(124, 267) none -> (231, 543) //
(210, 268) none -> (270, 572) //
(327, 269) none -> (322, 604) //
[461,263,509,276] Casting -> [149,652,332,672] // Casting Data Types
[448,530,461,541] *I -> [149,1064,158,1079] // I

---

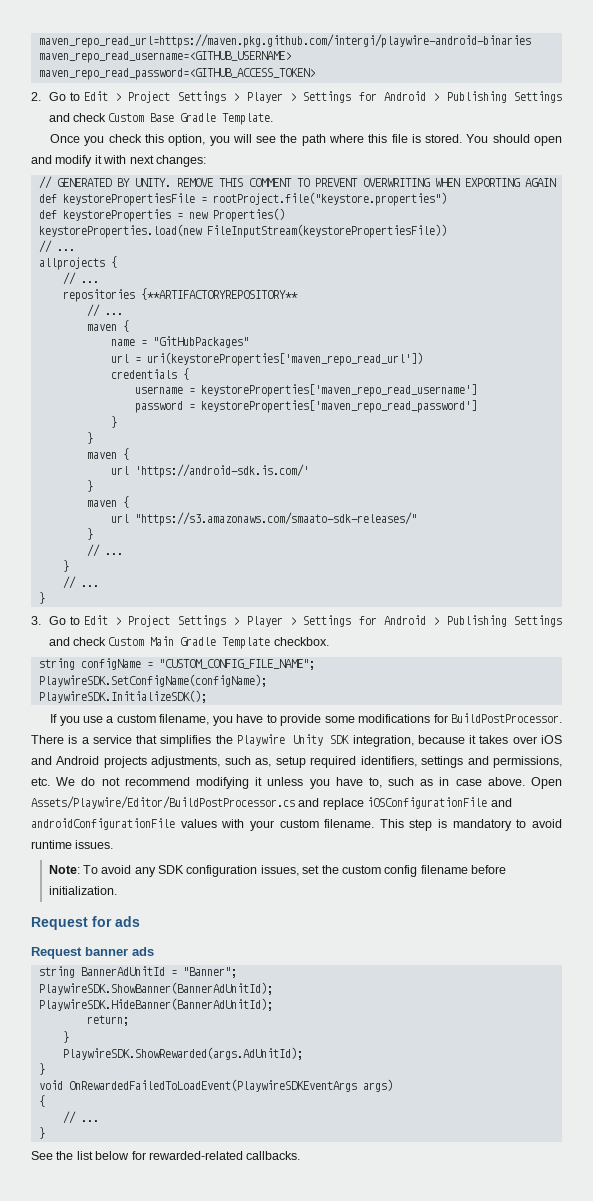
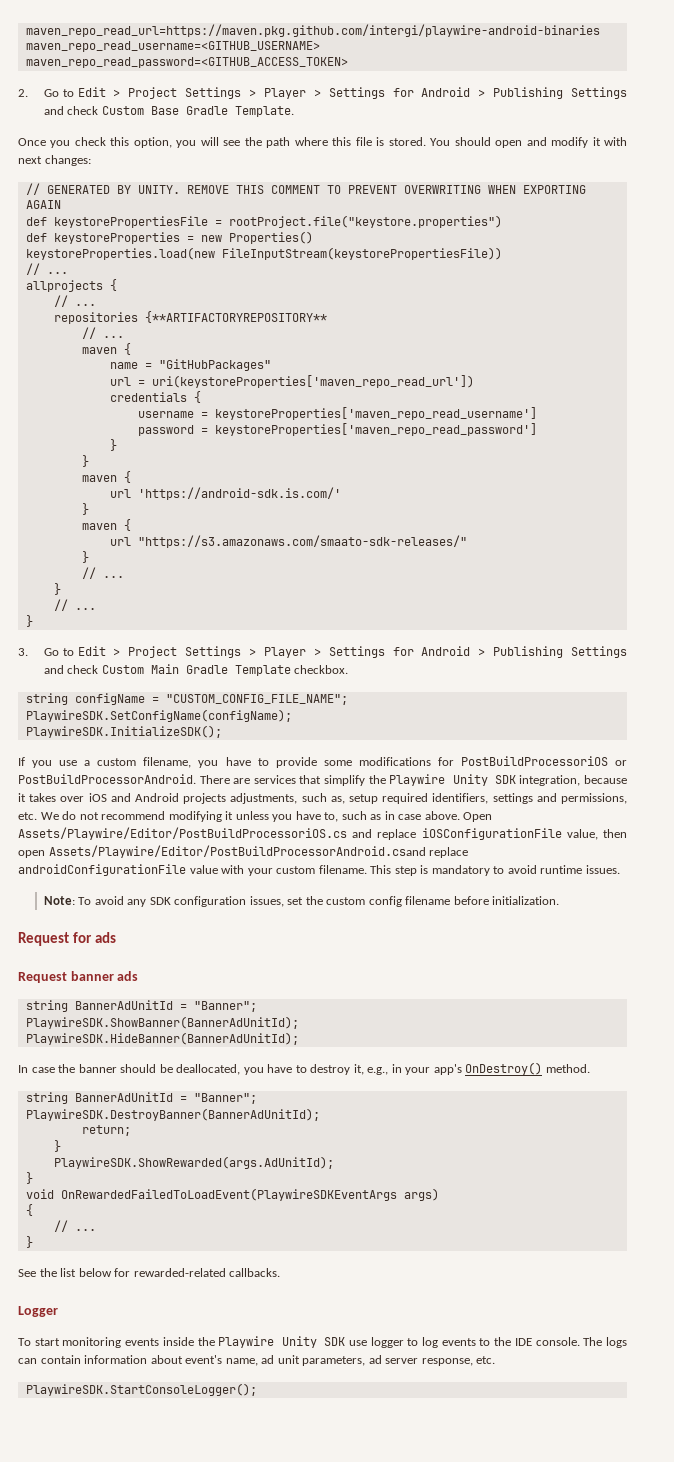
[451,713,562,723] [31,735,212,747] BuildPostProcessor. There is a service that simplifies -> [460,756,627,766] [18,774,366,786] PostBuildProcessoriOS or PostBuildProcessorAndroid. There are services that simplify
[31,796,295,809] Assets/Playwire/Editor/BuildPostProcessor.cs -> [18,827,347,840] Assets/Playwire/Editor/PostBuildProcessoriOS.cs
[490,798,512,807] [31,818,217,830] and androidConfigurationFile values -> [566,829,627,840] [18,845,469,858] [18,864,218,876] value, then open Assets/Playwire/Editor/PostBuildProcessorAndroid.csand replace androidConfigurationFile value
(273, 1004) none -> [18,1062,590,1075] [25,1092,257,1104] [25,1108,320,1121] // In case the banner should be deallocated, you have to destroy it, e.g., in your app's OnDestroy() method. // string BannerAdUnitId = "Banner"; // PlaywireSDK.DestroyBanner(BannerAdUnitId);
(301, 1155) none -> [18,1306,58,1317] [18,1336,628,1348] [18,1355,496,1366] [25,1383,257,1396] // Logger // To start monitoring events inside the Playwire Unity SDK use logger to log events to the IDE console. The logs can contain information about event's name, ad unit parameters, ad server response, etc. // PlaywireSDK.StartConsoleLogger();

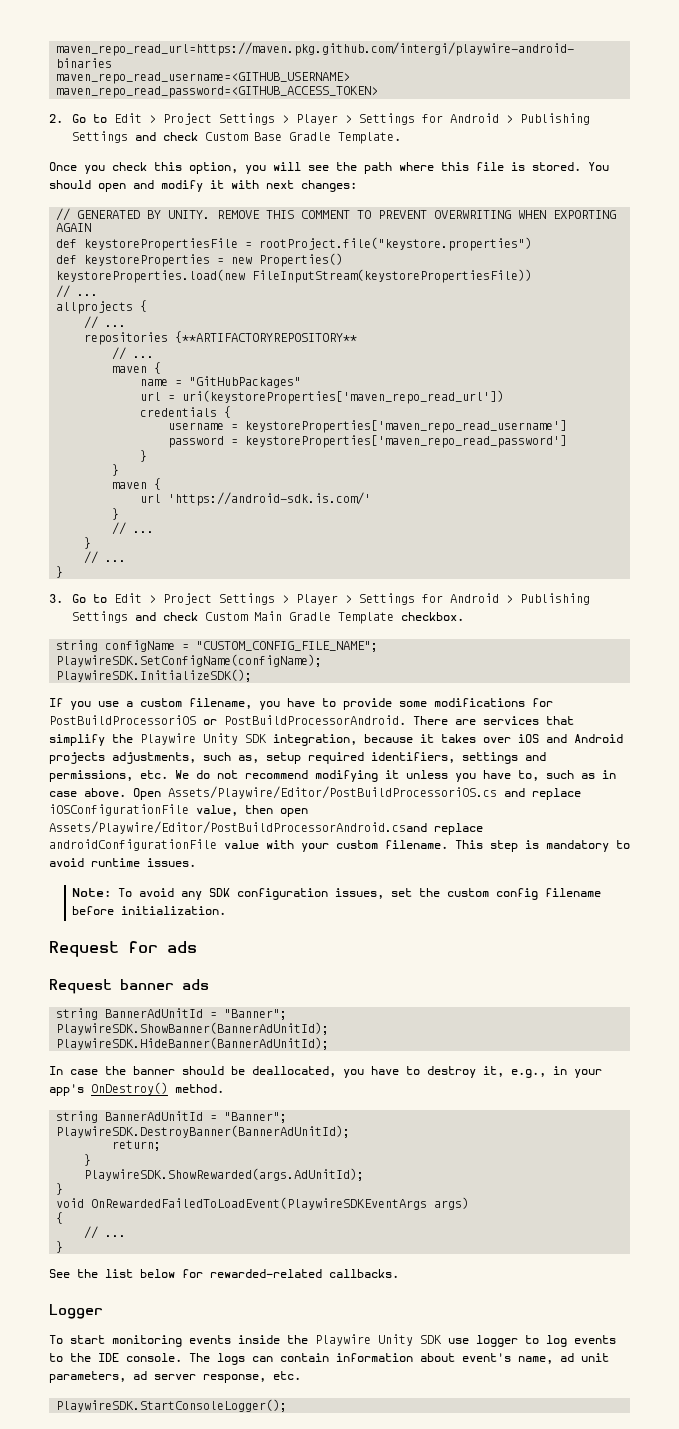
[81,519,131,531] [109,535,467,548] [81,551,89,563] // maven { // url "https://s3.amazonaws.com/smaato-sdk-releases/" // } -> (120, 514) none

EXERCISE GOAL:
If a line of the material contains the word "Assets", pick it out and copy it.

REPLY:
[31,796,295,809] Assets/Playwire/Editor/BuildPostProcessor.cs -> [18,827,347,840] Assets/Playwire/Editor/PostBuildProcessoriOS.cs
[490,798,512,807] [31,818,217,830] and androidConfigurationFile values -> [566,829,627,840] [18,845,469,858] [18,864,218,876] value, then open Assets/Playwire/Editor/PostBuildProcessorAndroid.csand replace androidConfigurationFile value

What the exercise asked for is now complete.